WARNING LETTER FEBRUARY 9, 2011
SANOFI AVENTIS DEUTSCHLAND GmbH
1. Your firm has not established or followed appropriate written procedures designed to prevent microbiological contamination of drug products purporting to be sterile [21 C.F.R. § 211.113(b)].
21 C.F.R. § 211.113(b) states that “appropriate written procedures, designed to prevent microbiological contamination of drug products purporting to be sterile, shall be established and followed”. This includes all aseptic and sterilization processes.
For example, in June 2010, your firm failed to identify the organisms recovered from a sterility test for Apidra lot #OF100. Identification of microorganisms recovered from a sterility test is essential when conducting a sterility failure investigation. In addition, the identification of organisms is also a fundamental part of any investigation of environmental or personnel monitoring excursions.
Your firm’s failure to identify organisms recovered from a sterility test was also discussed during the December 2008 inspection.

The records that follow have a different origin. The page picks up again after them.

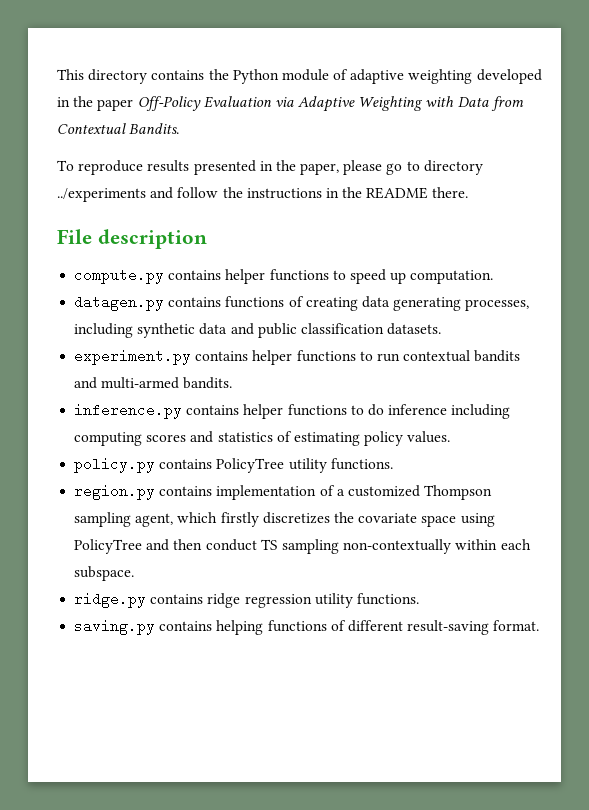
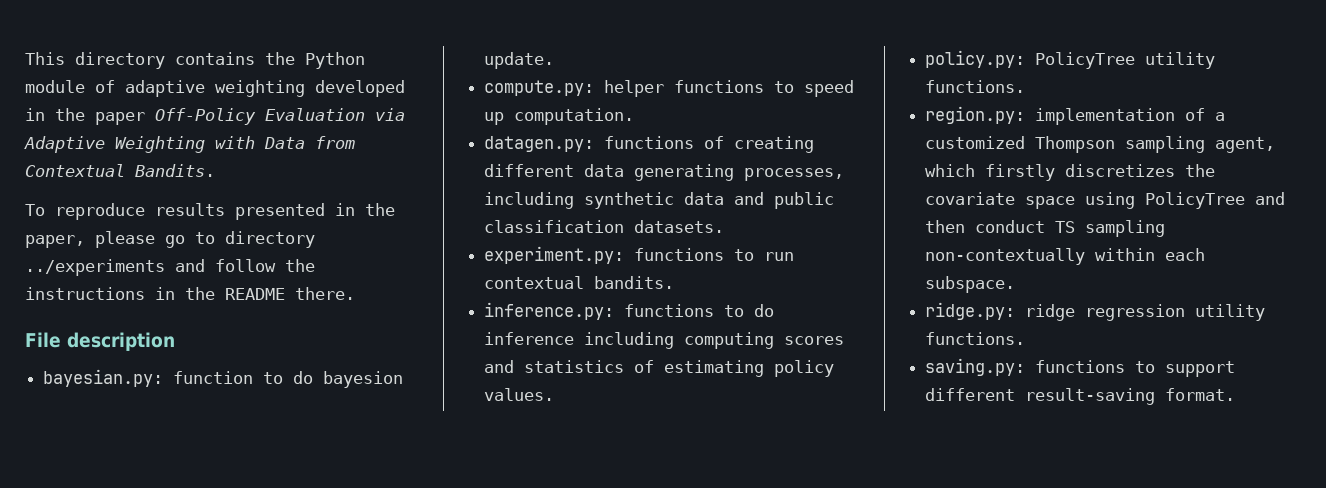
[74,268,222,284] compute.py contains -> [43,369,404,388] [484,52,555,69] [484,80,595,96] bayesian.py: function to do bayesion update. // compute.py:
[74,295,222,311] datagen.py contains -> [484,136,595,152] datagen.py:
(358, 304) none -> [484,164,575,177] different
[74,349,293,365] experiment.py contains helper -> [484,246,625,264] experiment.py:
[474,350,521,362] [74,377,233,389] [74,403,284,419] bandits and multi-armed bandits. // inference.py contains helper -> [594,276,675,289] [484,302,615,320] bandits. // inference.py:
[74,457,213,473] policy.py contains -> [925,50,1026,68] policy.py:
[74,484,213,500] region.py contains -> [925,106,1026,124] region.py:
[74,592,204,608] ridge.py contains -> [925,302,1016,320] ridge.py:
[74,619,346,635] saving.py contains helping functions of -> [925,358,1236,377] saving.py: functions to support

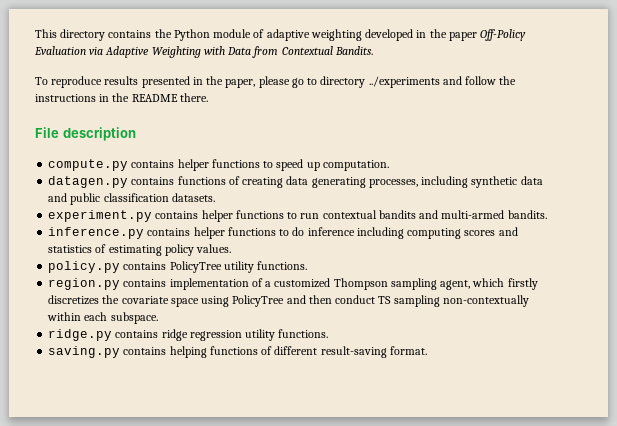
[43,369,404,388] [484,52,555,69] [484,80,595,96] bayesian.py: function to do bayesion update. // compute.py: -> [48,159,175,171] compute.py contains
[484,136,595,152] datagen.py: -> [48,176,175,188] datagen.py contains
[484,164,575,177] different -> (284, 182) none
[484,246,625,264] experiment.py: -> [48,210,233,222] experiment.py contains helper
[594,276,675,289] [484,302,615,320] bandits. // inference.py: -> [378,210,547,219] [48,227,225,239] bandits and multi-armed bandits. // inference.py contains helper
[925,50,1026,68] policy.py: -> [48,261,167,273] policy.py contains
[925,106,1026,124] region.py: -> [48,278,167,290] region.py contains
[925,302,1016,320] ridge.py: -> [48,329,159,341] ridge.py contains
[925,358,1236,377] saving.py: functions to support -> [48,346,273,358] saving.py contains helping functions of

Sanofi was observed during the December 2008 inspection and again during the most recent inspection (September 6-10, 13-16, 2010) to fail to identify microorganisms recovered from sterility tests. Any sterility test failure requires a Sterility Failure Investigation to be conducted. In addition, it remains very likely that the Investigation cannot be closed within a reasonable period of time (usually 30 calendar days) and must be transferred to a Corrective Action/Preventive Action (CAPA). To determine the root cause, the identification of the microorganisms is essential. Often, one finds that the root cause is skin flora that can readily be corrected through careful gowning as well as the use of the proper disinfectants/sporicides.
The FDA, when auditing a site it has previously audited, will evaluate all citations obtained during previous audits to assure that the Client has fulfilled its “promises” made to the Agency. In this instance, the lack of follow-up (failure to identify organisms recovered) can only be viewed as a serious omission and one that can lead to a Warning Letter.

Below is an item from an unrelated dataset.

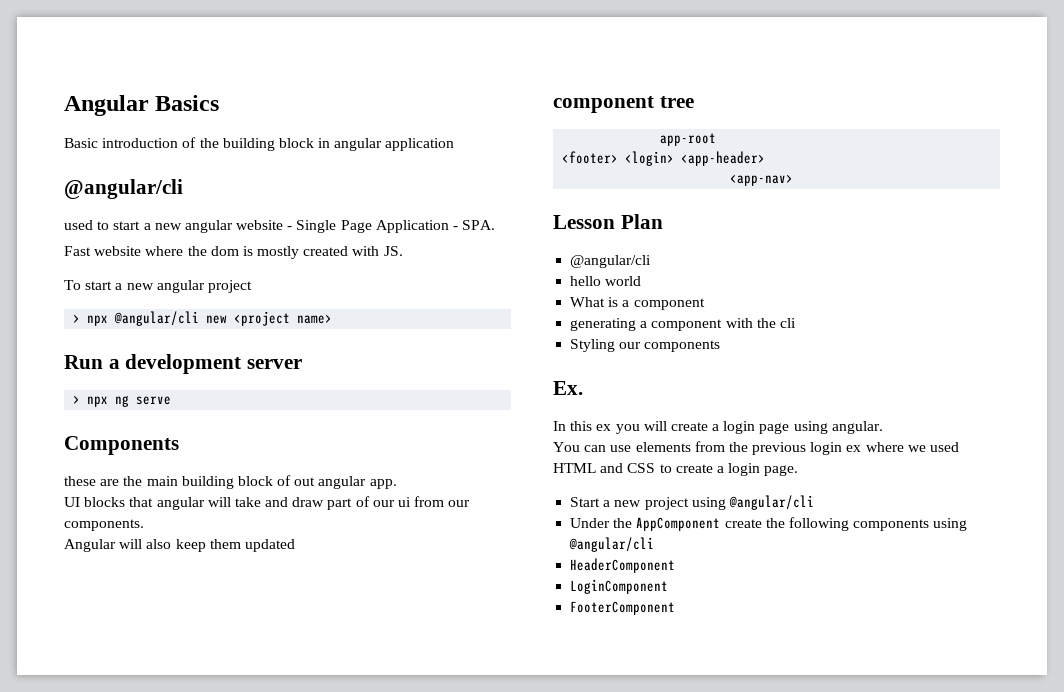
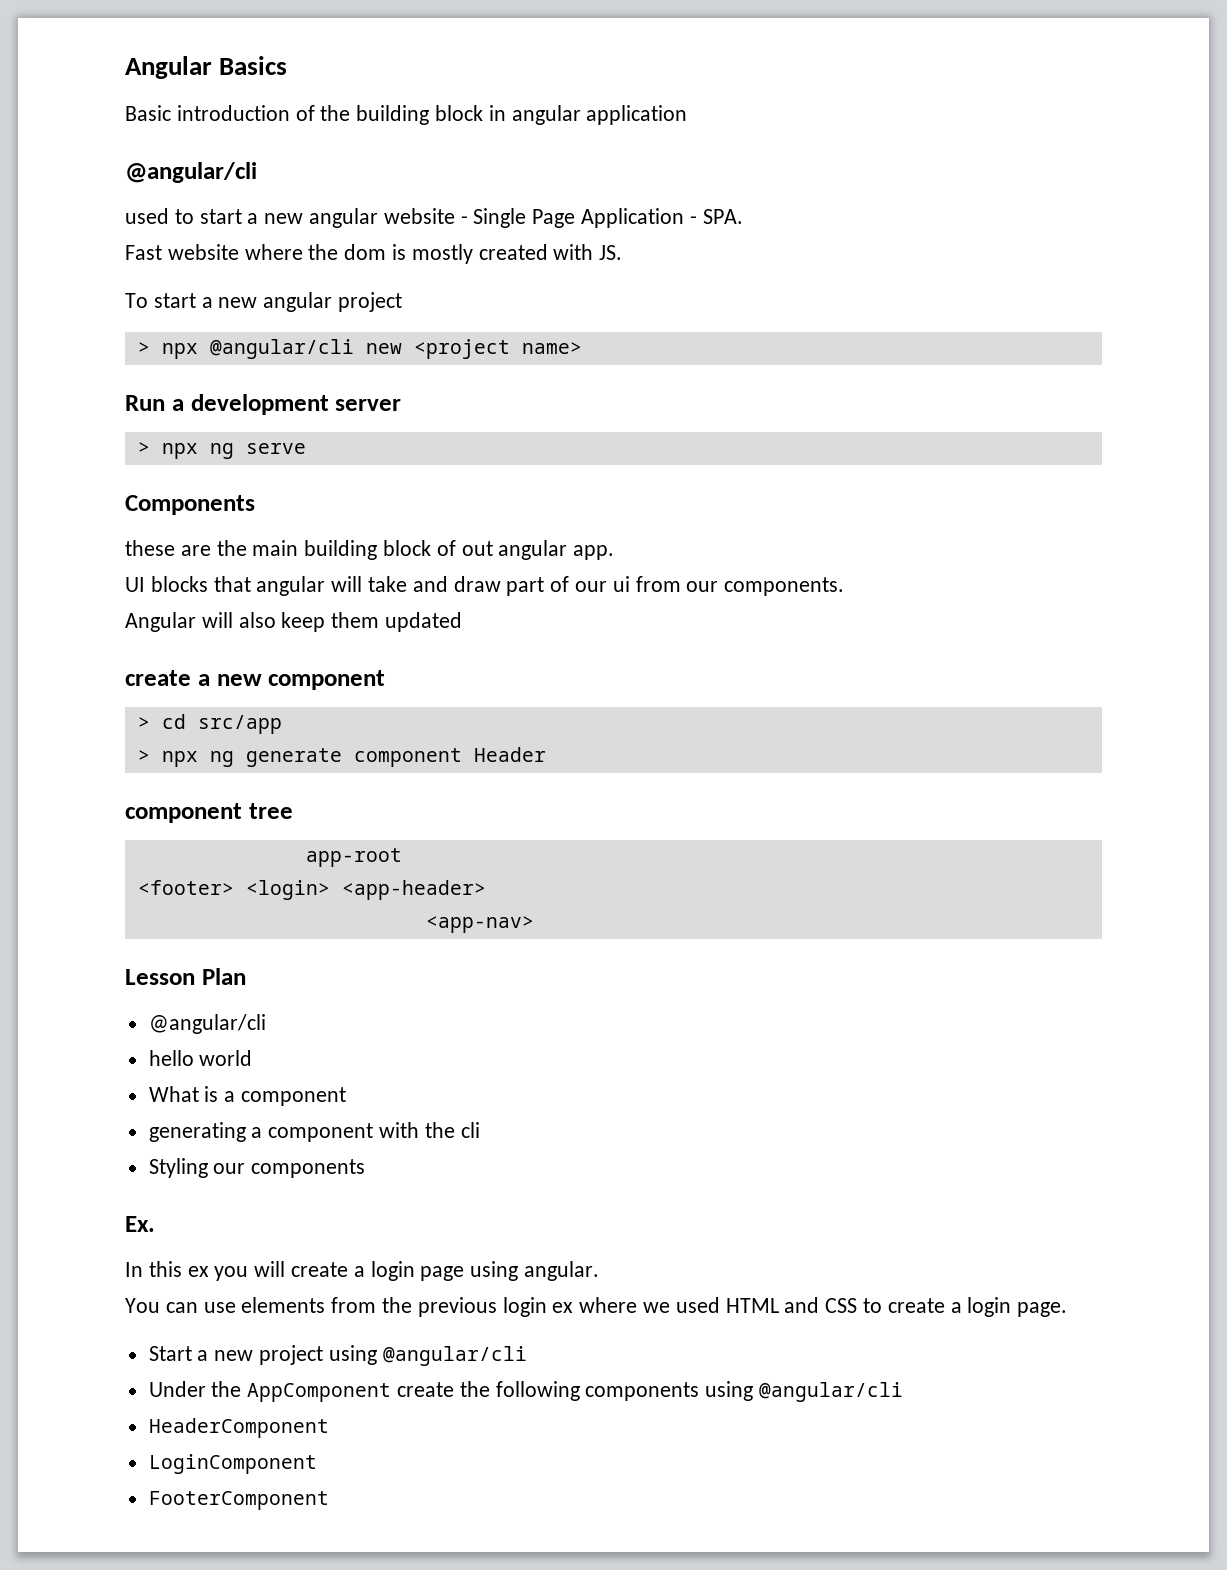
(295, 545) none -> [125,670,386,690] [137,714,282,734] [137,747,546,767] // create a new component // > cd src/app // > npx ng generate component Header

We recognize that your firm voluntarily recalled the Apidra, Lot#0F151A, which was part of the February 2010 production campaign in which there was a significant concern regarding environmental contamination levels. We expect all procedures related to the response for an out-of-limit environmental monitoring sample or a sterility failure to include the appropriate evaluation and remedial measures, as appropriate.
Often where there exists a sterility test failure, it is caused by flora on the skin. However, in this situation, the FDA noted a “significant concern regarding environmental contamination levels” and one cannot determine if the issue was flora from the skin or environmental contamination.
All sterility testing should also contain on-going viable airborne, surface, and personnel monitoring to permit the rapid response to an out-of-limit environmental monitoring sample or sterility failure. It appears that this may not have been performed based on this Warning Letter.